ModelCARE 2005,  IAHS Publication 304, p. 281-287

 

Complex groundwater whirl systems

 

 

KICK  HEMKER

Hydrology and Geo-Environmental sciences, Vrije Universiteit Amsterdam, De Boelelaan 1085,
1081 HV Amsterdam, the Netherlands

e-mail: hemker@microfem.nl

MARK  BAKKER

Dept. of Biological and Agricultural Engineering, University of Georgia, Athens, GA 30602, USA

 

Abstract By analyzing three-dimensional flow patterns in models of layered anisotropic aquifers, we found that streamlines often have the shape of spirals. A bundle of such spiralling streamlines was termed a 'groundwater whirl'. Experiments include aquifers in which all layers have a laterally hetero-geneous anisotropy. In box-shaped aquifers with horizontal layers and a uniform horizontal gradient along the boundaries, all whirls have their axes in the same flow direction. In such cases projected streamlines can be represented by stream function contours.
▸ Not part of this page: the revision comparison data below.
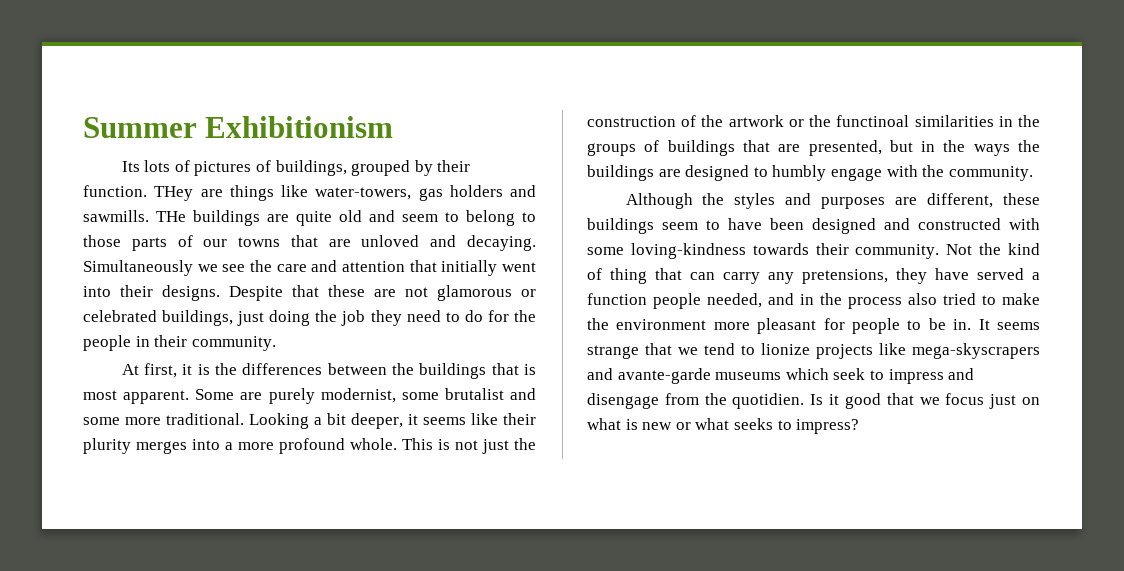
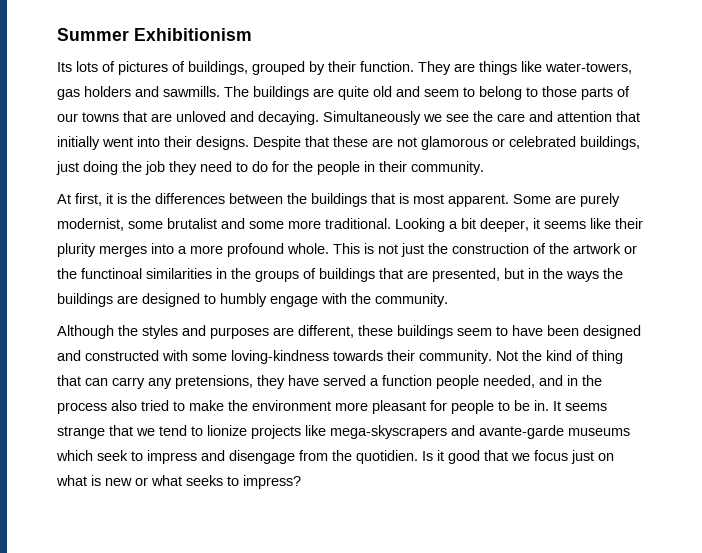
- THey are things like water-towers, gas holders and sawmills.
+ They are things like water-towers, gas holders and sawmills.
- THe buildings are quite old and seem to belong to those parts of our towns that are unloved and decaying.
+ The buildings are quite old and seem to belong to those parts of our towns that are unloved and decaying.

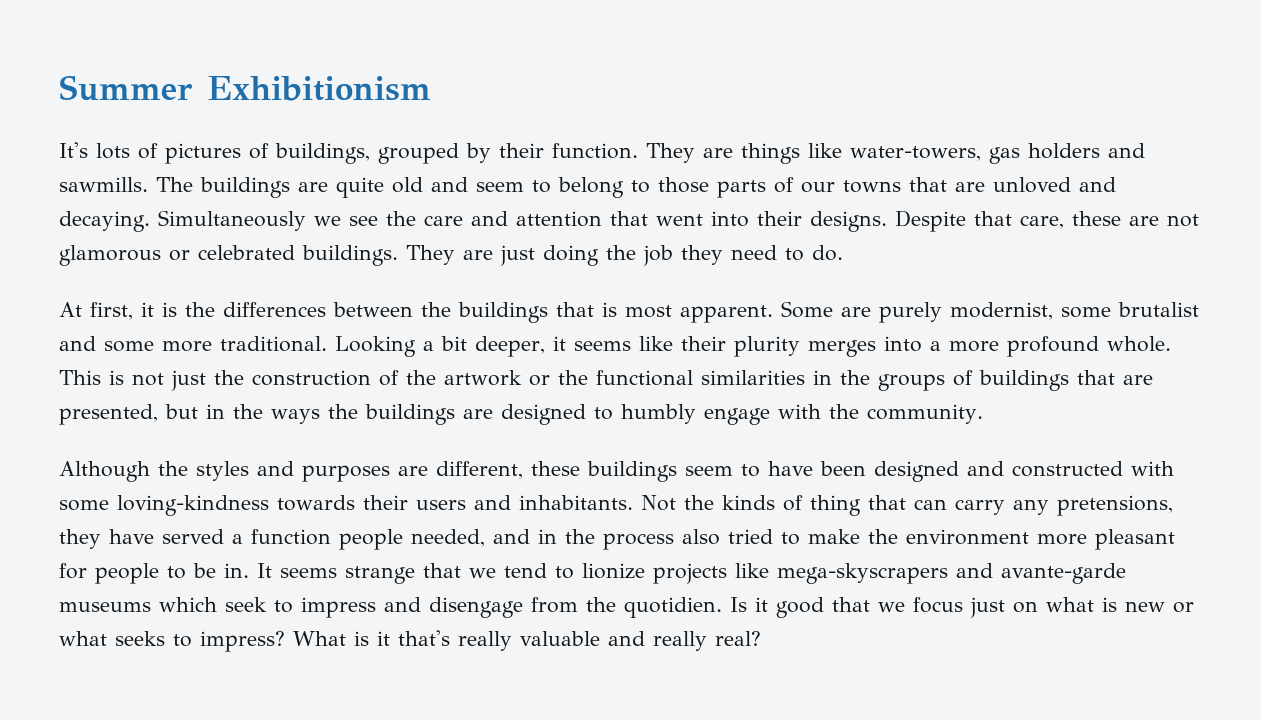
- Its lots of pictures of buildings, grouped by their function.
+ It's lots of pictures of buildings, grouped by their function.
- Simultaneously we see the care and attention that initially went into their designs.
+ Simultaneously we see the care and attention that went into their designs.
- Despite that these are not glamorous or celebrated buildings, just doing the job they need to do for the people in their community.
+ Despite that care, these are not glamorous or celebrated buildings. They are just doing the job they need to do.
- This is not just the construction of the artwork or the functinoal similarities in the groups of buildings that are presented, but in the ways the buildings are designed to humbly engage with the community.
+ This is not just the construction of the artwork or the functional similarities in the groups of buildings that are presented, but in the ways the buildings are designed to humbly engage with the community.
- Although the styles and purposes are different, these buildings seem to have been designed and constructed with some loving-kindness towards their community.
+ Although the styles and purposes are different, these buildings seem to have been designed and constructed with some loving-kindness towards their users and inhabitants.
- Not the kind of thing that can carry any pretensions, they have served a function people needed, and in the process also tried to make the environment more pleasant for people to be in.
+ Not the kinds of thing that can carry any pretensions, they have served a function people needed, and in the process also tried to make the environment more pleasant for people to be in.
+ What is it that's really valuable and really real?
It allows an easy 2D interpretation of the main characteristics of complex whirls patterns. Clockwise and counter-clockwise whirl axes occur at the interfaces of adjacent layers with different anisotropic hydraulic conductivities. One or more clockwise whirls may occur within one counter-clockwise whirl, and vice versa. Where contours of different whirls meet, saddle points are found. There is a fixed relation between the number of whirls and the number of saddle points. As a consequence of groundwater whirls, the exchange of water between aquifer layers is intensified, which may have a significant impact on contaminant spreading.